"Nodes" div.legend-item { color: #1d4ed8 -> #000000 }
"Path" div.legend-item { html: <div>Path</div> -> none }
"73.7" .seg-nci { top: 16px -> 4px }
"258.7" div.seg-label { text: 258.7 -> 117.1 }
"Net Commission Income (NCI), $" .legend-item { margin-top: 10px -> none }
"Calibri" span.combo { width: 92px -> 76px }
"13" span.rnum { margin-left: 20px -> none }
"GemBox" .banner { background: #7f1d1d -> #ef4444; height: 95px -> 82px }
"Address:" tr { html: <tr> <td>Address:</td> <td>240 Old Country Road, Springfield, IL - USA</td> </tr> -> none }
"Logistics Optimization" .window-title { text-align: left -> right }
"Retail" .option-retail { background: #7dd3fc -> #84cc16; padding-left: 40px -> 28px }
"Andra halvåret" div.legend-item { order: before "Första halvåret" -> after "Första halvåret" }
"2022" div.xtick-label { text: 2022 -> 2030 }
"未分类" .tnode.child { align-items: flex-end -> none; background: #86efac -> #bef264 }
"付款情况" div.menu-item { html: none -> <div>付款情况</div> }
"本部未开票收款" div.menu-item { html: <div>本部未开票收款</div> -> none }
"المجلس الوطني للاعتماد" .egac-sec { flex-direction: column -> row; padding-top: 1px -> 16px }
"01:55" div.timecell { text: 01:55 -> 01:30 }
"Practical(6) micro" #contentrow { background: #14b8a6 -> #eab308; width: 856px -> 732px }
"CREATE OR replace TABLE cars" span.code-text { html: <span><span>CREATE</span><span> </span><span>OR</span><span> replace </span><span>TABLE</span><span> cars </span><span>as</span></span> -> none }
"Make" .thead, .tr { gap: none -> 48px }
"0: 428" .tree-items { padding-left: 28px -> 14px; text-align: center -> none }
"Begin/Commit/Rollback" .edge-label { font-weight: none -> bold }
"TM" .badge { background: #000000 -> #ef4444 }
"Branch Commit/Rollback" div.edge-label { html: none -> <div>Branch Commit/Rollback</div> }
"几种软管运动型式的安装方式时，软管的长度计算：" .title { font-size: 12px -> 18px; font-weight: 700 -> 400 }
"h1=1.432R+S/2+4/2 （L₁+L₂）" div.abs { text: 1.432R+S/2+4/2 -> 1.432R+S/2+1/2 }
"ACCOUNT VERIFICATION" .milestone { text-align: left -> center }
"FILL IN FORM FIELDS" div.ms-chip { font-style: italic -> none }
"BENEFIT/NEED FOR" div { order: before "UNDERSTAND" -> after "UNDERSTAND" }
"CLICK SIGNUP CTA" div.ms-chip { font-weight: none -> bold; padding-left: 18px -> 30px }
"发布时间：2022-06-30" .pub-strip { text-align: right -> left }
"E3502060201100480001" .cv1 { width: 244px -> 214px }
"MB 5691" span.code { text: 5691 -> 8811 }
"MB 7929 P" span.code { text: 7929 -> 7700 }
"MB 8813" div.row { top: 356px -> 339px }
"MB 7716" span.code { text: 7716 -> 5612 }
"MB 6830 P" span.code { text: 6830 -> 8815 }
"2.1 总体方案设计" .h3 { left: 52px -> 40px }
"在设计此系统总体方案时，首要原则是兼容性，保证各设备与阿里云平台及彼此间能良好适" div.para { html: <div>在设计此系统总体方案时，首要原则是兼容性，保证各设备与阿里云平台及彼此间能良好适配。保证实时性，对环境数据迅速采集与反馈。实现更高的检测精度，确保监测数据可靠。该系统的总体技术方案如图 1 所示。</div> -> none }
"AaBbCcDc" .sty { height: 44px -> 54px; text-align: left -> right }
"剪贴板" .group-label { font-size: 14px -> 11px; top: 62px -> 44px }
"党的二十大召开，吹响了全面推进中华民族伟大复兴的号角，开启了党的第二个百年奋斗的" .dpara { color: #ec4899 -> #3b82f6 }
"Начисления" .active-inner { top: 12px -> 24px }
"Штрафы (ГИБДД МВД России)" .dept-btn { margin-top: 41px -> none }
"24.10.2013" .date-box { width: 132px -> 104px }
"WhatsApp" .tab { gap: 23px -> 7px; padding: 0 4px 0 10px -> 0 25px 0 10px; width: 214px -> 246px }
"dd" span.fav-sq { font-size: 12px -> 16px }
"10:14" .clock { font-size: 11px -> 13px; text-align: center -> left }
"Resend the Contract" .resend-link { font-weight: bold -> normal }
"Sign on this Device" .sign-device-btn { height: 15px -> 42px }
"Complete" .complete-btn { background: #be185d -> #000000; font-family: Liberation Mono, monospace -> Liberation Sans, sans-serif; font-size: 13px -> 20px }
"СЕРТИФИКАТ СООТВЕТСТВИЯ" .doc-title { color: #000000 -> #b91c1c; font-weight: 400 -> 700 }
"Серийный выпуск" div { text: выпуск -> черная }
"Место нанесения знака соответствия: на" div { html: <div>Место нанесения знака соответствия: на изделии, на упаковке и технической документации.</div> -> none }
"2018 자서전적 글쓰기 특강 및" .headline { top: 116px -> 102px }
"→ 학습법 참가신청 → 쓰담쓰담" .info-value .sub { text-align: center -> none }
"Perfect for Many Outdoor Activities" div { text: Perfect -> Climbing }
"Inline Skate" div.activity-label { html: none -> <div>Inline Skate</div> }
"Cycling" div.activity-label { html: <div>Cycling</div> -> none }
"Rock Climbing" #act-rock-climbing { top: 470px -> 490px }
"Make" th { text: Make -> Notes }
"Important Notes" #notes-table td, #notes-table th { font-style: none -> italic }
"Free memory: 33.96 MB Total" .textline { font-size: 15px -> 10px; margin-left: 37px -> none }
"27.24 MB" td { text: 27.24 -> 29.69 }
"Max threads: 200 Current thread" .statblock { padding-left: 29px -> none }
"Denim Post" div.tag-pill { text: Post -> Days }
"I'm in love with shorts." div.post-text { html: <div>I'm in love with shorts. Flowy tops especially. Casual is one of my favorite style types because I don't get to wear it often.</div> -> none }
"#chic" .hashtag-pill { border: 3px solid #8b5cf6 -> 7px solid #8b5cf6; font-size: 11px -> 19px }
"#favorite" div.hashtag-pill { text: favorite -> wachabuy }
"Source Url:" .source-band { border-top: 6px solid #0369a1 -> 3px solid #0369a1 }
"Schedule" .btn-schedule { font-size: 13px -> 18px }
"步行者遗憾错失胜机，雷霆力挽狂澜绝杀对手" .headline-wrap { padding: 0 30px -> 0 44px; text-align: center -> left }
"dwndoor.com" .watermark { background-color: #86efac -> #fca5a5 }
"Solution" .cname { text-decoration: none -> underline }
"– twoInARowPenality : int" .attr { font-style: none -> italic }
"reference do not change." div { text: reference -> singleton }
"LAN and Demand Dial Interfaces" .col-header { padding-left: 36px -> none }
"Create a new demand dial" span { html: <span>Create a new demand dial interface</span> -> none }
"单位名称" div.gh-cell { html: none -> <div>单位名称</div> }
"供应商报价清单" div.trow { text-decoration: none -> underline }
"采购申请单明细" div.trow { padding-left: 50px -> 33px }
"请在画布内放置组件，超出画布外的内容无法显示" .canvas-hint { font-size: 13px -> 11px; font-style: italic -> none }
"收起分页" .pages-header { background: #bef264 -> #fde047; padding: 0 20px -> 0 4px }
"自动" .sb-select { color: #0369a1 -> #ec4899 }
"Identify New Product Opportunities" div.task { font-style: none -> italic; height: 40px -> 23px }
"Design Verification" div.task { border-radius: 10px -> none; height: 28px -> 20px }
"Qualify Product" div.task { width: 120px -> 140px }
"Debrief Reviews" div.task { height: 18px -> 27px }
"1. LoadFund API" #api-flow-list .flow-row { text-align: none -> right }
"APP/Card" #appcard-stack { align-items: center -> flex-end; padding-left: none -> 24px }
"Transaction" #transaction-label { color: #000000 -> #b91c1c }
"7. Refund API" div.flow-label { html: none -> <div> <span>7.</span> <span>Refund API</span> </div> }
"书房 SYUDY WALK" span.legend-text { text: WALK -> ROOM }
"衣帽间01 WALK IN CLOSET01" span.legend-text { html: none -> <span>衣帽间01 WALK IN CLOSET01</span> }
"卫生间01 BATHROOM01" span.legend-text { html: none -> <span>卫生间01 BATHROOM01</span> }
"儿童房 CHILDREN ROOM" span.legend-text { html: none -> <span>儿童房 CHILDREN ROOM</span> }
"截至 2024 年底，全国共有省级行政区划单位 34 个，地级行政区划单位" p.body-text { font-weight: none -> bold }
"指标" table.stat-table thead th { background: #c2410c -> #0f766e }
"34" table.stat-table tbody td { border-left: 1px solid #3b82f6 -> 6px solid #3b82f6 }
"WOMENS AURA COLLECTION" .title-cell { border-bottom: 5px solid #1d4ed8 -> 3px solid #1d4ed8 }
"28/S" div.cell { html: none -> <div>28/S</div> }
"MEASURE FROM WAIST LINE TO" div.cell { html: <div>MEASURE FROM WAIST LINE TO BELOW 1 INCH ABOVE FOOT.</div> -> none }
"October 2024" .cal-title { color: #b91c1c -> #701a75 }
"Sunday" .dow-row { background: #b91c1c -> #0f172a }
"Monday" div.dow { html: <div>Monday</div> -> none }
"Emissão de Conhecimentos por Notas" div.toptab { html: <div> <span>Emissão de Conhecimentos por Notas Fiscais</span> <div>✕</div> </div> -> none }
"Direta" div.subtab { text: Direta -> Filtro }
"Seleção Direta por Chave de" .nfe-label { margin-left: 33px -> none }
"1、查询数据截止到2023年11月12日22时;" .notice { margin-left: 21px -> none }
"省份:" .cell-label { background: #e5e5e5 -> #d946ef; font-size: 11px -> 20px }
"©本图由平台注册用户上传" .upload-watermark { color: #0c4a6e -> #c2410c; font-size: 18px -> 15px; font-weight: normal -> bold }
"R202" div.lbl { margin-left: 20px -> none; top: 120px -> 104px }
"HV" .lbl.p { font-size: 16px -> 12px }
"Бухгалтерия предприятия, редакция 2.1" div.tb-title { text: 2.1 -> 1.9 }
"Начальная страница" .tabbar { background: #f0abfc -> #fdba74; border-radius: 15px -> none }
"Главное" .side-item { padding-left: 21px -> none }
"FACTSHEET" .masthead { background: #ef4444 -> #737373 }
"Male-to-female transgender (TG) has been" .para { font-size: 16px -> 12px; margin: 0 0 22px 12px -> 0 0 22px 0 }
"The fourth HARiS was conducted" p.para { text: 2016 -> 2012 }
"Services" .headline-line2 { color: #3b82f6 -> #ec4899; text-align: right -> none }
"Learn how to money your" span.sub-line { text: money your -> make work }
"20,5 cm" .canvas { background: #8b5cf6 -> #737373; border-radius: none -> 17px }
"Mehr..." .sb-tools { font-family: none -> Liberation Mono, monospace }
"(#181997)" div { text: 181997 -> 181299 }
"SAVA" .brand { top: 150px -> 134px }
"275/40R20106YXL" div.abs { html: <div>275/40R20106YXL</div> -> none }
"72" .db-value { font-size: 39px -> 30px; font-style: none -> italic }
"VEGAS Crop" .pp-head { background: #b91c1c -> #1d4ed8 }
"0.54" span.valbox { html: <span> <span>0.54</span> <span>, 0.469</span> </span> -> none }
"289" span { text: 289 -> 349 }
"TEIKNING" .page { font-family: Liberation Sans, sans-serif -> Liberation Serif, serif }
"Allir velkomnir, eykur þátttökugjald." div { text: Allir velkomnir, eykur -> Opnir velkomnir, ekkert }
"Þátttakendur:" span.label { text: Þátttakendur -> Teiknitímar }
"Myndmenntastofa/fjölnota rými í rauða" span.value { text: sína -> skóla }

_____

PROBLEM STATEMENT - What you output must be the lines from the opening of the material above up to and including the line with "background: #14b8a6 ->", reproduced exactly.

SOLUTION FOR THIS EXERCISE -
"Nodes" div.legend-item { color: #1d4ed8 -> #000000 }
"Path" div.legend-item { html: <div>Path</div> -> none }
"73.7" .seg-nci { top: 16px -> 4px }
"258.7" div.seg-label { text: 258.7 -> 117.1 }
"Net Commission Income (NCI), $" .legend-item { margin-top: 10px -> none }
"Calibri" span.combo { width: 92px -> 76px }
"13" span.rnum { margin-left: 20px -> none }
"GemBox" .banner { background: #7f1d1d -> #ef4444; height: 95px -> 82px }
"Address:" tr { html: <tr> <td>Address:</td> <td>240 Old Country Road, Springfield, IL - USA</td> </tr> -> none }
"Logistics Optimization" .window-title { text-align: left -> right }
"Retail" .option-retail { background: #7dd3fc -> #84cc16; padding-left: 40px -> 28px }
"Andra halvåret" div.legend-item { order: before "Första halvåret" -> after "Första halvåret" }
"2022" div.xtick-label { text: 2022 -> 2030 }
"未分类" .tnode.child { align-items: flex-end -> none; background: #86efac -> #bef264 }
"付款情况" div.menu-item { html: none -> <div>付款情况</div> }
"本部未开票收款" div.menu-item { html: <div>本部未开票收款</div> -> none }
"المجلس الوطني للاعتماد" .egac-sec { flex-direction: column -> row; padding-top: 1px -> 16px }
"01:55" div.timecell { text: 01:55 -> 01:30 }
"Practical(6) micro" #contentrow { background: #14b8a6 -> #eab308; width: 856px -> 732px }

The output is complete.